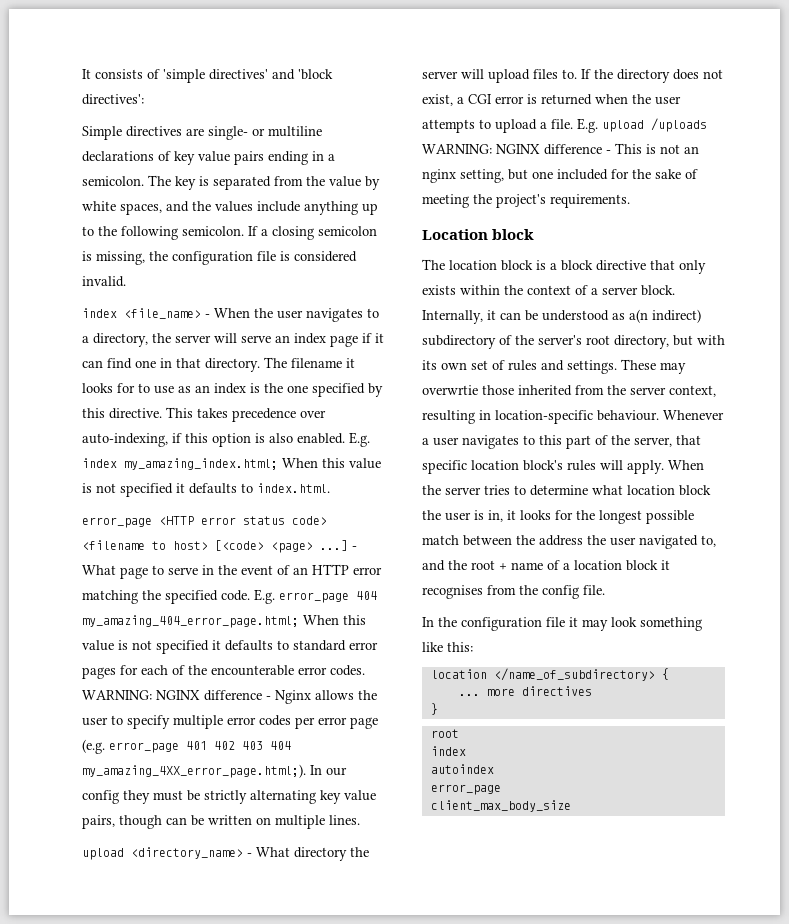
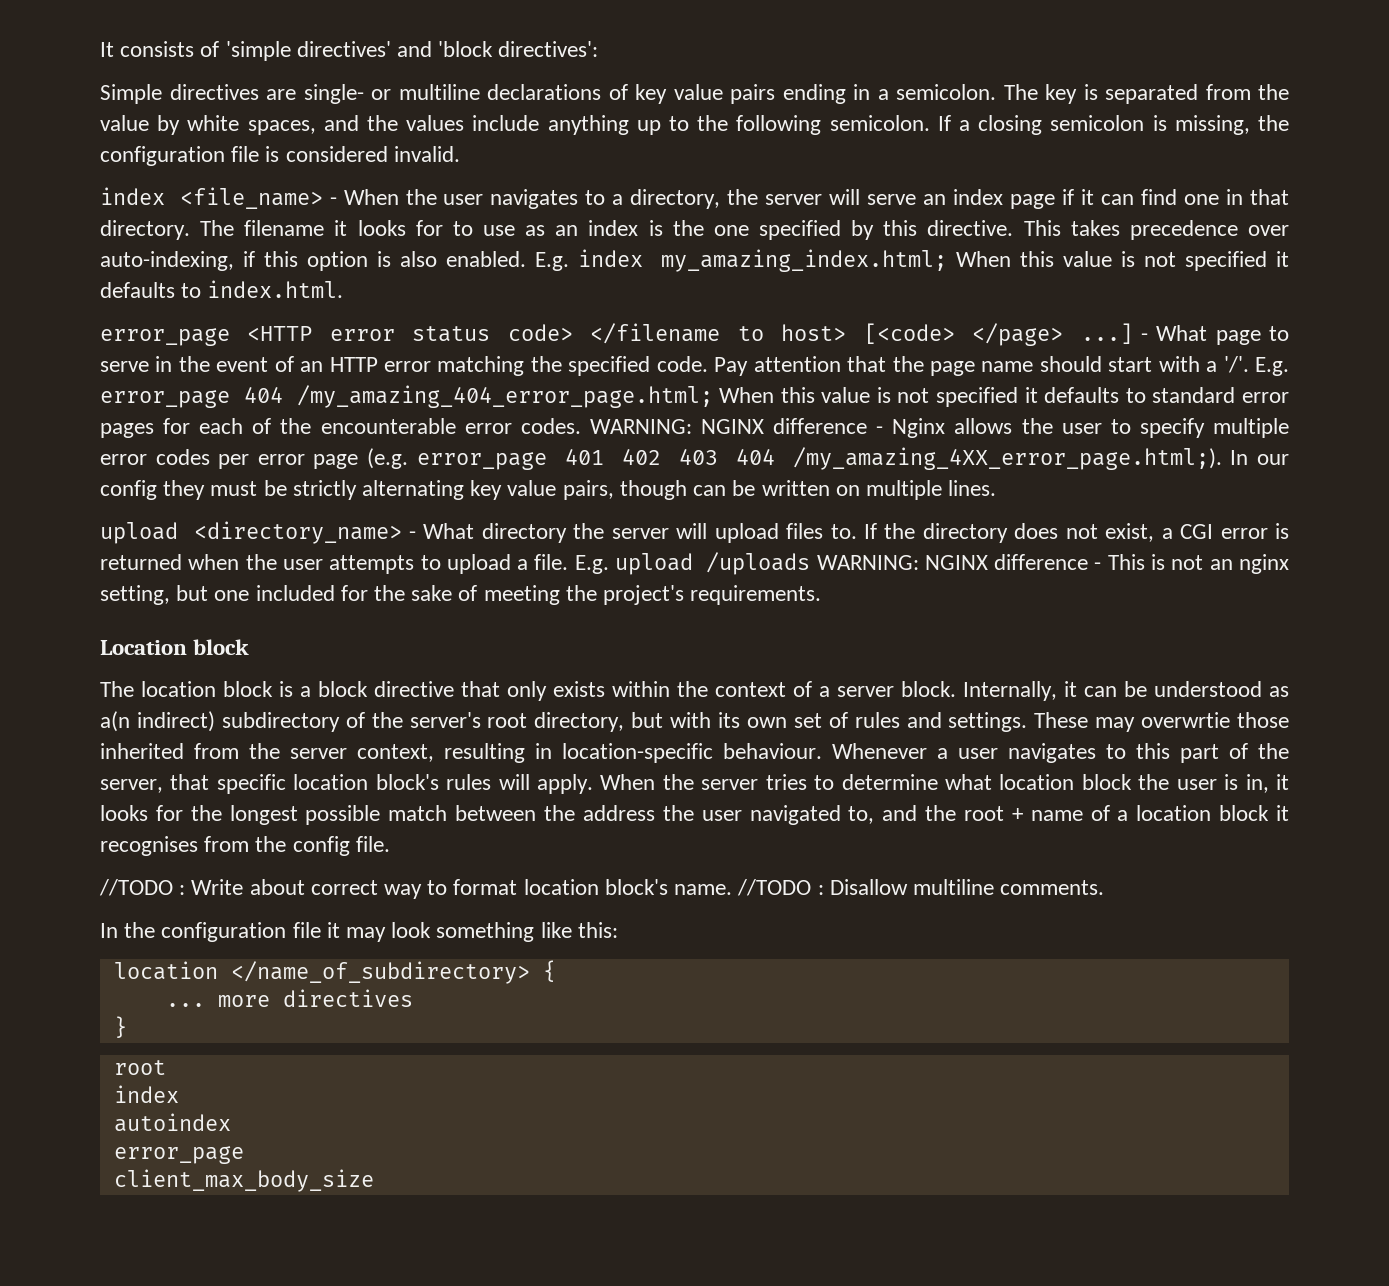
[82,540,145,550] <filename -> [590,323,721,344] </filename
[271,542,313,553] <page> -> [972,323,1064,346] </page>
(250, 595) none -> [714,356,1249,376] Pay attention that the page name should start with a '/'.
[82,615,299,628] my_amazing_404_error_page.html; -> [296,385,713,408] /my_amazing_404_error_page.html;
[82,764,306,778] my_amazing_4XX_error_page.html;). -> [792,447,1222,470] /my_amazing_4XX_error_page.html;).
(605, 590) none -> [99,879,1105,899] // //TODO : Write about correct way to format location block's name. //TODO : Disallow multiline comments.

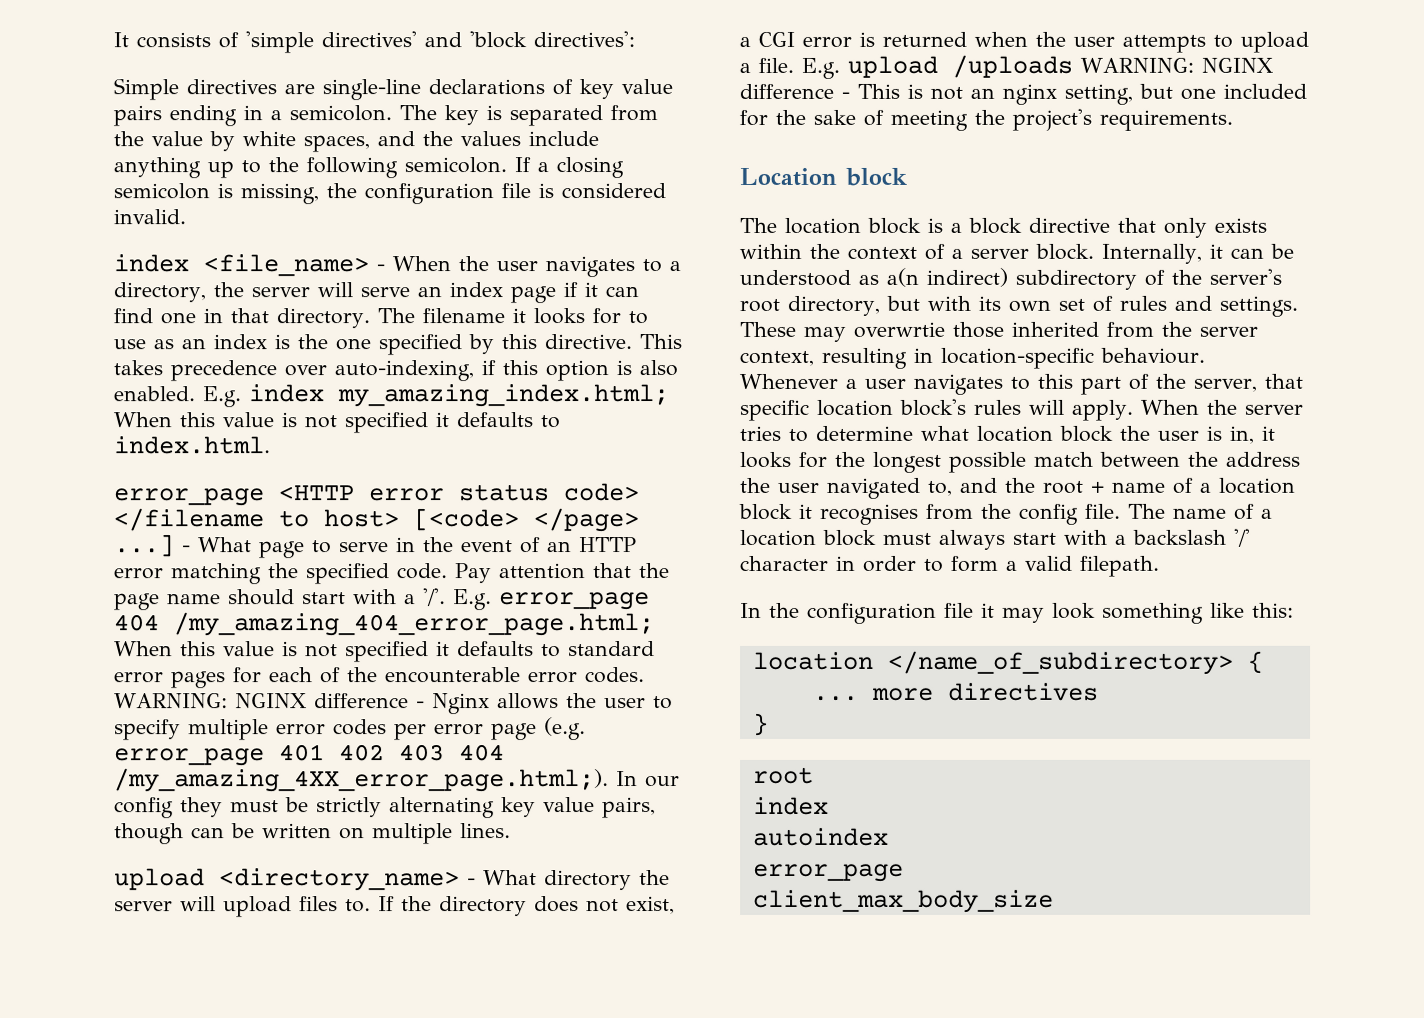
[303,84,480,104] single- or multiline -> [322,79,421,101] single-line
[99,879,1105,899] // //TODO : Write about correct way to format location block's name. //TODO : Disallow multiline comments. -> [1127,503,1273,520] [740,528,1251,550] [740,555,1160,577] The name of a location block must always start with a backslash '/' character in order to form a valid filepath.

--

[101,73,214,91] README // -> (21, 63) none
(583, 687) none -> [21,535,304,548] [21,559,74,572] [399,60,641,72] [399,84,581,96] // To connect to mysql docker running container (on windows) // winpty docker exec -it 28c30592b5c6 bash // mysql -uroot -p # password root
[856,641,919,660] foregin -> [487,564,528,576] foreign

**Task:** Which lines in the listing hold the word "with"? Copy them out.

**Answer to the problem:**
(250, 595) none -> [714,356,1249,376] Pay attention that the page name should start with a '/'.
[99,879,1105,899] // //TODO : Write about correct way to format location block's name. //TODO : Disallow multiline comments. -> [1127,503,1273,520] [740,528,1251,550] [740,555,1160,577] The name of a location block must always start with a backslash '/' character in order to form a valid filepath.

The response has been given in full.